Début des 70’s, Jaco s’installe à Miami. Alors qu’il joue pour l’orchestre du multi-instrumentiste Ira Sullivan et qu’il donne des cours à l’université, il se lie d’amitié avec Pat Metheny, qui lui présente le pianiste Paul Bley. Ils enregistrent ensemble en 1974 avec le batteur Bruce Ditmas un album, rebaptisé plus tard Jaco, en raison de la renommé que Pastorius va acquérir.

Toujours en 1974, accompagné d’Alex Darqui (piano électrique), Bobby Economou (batterie), Don Alias (percussions), Othello Molineaux et Sir Cederik Lucious (streel drums), il enregistre plusieurs “démos” historiques qui préfigurent son premier album (à écouter : “Modern American Music… Period ! The Criteria Sessions”, Omnivore Recordings).

Le 16 juin, le pianiste Paul Bley l’invite à enregistrer à New York pour son label Improvising Artists avec Pat Metheny (guitare) et Bruce Ditmas (batterie) : constitué de reprises de Carla Bley et d’originaux (dont un intitulé Jaco), l’album ne sortira que deux ans plus tard.
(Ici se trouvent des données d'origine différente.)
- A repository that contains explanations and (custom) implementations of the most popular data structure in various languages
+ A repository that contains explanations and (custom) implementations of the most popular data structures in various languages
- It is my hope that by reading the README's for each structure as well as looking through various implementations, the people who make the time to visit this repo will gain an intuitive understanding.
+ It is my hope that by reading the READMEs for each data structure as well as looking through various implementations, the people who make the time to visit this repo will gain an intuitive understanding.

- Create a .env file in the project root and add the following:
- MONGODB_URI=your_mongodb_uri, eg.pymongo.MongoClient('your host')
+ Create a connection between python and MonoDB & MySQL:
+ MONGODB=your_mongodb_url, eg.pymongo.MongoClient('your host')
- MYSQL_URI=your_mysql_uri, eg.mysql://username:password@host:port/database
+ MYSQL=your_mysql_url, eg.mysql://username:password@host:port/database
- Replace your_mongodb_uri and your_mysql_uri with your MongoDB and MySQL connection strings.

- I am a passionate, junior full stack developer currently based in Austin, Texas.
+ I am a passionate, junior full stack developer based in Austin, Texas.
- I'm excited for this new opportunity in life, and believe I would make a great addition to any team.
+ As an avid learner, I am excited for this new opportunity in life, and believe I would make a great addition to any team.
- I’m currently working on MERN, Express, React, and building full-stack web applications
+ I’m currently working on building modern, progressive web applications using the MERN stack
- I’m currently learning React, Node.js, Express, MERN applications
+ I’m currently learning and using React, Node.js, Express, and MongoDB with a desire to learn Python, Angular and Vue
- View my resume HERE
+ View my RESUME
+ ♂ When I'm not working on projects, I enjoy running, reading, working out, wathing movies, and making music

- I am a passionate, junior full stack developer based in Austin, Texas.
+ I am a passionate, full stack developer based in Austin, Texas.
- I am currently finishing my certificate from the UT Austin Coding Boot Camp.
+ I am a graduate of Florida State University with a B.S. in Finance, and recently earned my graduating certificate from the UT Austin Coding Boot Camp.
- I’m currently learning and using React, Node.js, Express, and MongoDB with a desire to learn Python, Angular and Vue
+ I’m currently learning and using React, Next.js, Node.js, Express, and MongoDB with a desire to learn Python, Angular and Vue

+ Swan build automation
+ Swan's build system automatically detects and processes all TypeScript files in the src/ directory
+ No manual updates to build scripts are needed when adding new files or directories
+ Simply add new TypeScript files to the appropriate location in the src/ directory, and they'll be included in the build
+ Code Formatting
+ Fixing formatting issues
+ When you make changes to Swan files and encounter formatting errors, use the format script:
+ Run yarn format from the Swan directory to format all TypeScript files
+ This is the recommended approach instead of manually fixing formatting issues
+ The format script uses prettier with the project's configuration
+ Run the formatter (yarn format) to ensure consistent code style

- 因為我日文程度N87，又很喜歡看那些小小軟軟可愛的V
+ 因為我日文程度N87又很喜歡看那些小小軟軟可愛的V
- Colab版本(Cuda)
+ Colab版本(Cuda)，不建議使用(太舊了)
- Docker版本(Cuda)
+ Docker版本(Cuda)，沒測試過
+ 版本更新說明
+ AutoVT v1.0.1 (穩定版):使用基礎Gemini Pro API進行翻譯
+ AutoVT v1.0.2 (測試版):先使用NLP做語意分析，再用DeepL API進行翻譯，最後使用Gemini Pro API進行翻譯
En 1975, le batteur de Blood, Sweat & Tears, Bobby Colomby, également chercheur de nouveaux talents pour Columbia repère Jaco et lui fait signer illico un contrat d’enregistrement avec le label Epic.

Jaco Pastorius

En octobre 1975, Jaco Pastorius capte ce premier véritable album solo à New York. Sa réputation grandissante lui permet de bénéficier de la contribution des meilleurs : Herbie Hancock, Narada Michael Walden, Sam Moore et Dave Prater alias Sam & Dave, David Sanborn, Michael et Randy Brecker, Lenny White.

Sur mon album, j’ai pris des risques sur tous les morceaux et chaque morceau est un petit miracle. Je n’ai fait aucune répétition, à cause du nombre de musiciens que j’avais sur l’album, je ne pouvais pas me permettre de les payer pour répéter et enregistrer. Donc, tout ce que je pouvais faire, c’était de jouer les morceaux plusieurs fois et de lancer l’enregistrement. Tous ceux qui ont participé à l’album étaient géniaux. Aucun d’entre eux n’a été un frein, car il y a beaucoup de musiciens qui se contente du minimum quand ça n’est pas leur album. Personne ne s’est comporté comme ça. C’est comme si la musique avait pris le meilleur de chacun. Je me contentais de dire : « Allez, c’est parti !

Jaco Pastorius1

Le titre d’ouverture « Donna Lee », un standard de Charlie Parker, est revu ici avec une intensité et une élégance comparables à l’original. Il joue le thème et le solo en double croches, en accords, avec une vélocité et une créativité totalement inconnues. Suit « Come On, Come Over » avec Sam & Dave au chant.

Jaco Pastorius

Idem avec Continuum, dont la finesse et la sensualité éclatent de toute part. Sa sonorité particulière lui confère une atmosphère éthérée teintée de mélancolie. Jaco s’en expliquera :

J’ai joué le morceau entier deux fois, note après note, voilà comment j’ai fait. Tout le monde pense que j’ai plein de matériel électronique, mais je n’utilise aucune pédale, aucun appareil. Tout sort de mes mains. Mais sur ce morceau en particulier, j’ai joué la mélodie entière deux fois note par note, le solo et tout le reste. C’est unique. Je voulais juste que ça sonne comme deux gars qui chantent un air de musique. C’est un des plus anciens. J’ai écrit ce morceau il y a environ six ans, il fait vraiment partie de moi. Alors qu’il y a des trucs que j’ai écrit récemment ou spécialement pour l’album qui n’ont pas été joués. J’ai joué ce morceau énormément de fois. Je le maîtrisais totalement (rires).

Jaco Pastorius

Dans Portrait Of Tracy, Jaco est seul, pour une musique tout en harmonique. Le reste est de la même veine. Qu’il s’agisse de salsa, de funk ou de jazz, la basse est autonome et d’une vélocité totale. D’où l’incrédulité des musiciens, même les plus expérimentés à la sortie du disque.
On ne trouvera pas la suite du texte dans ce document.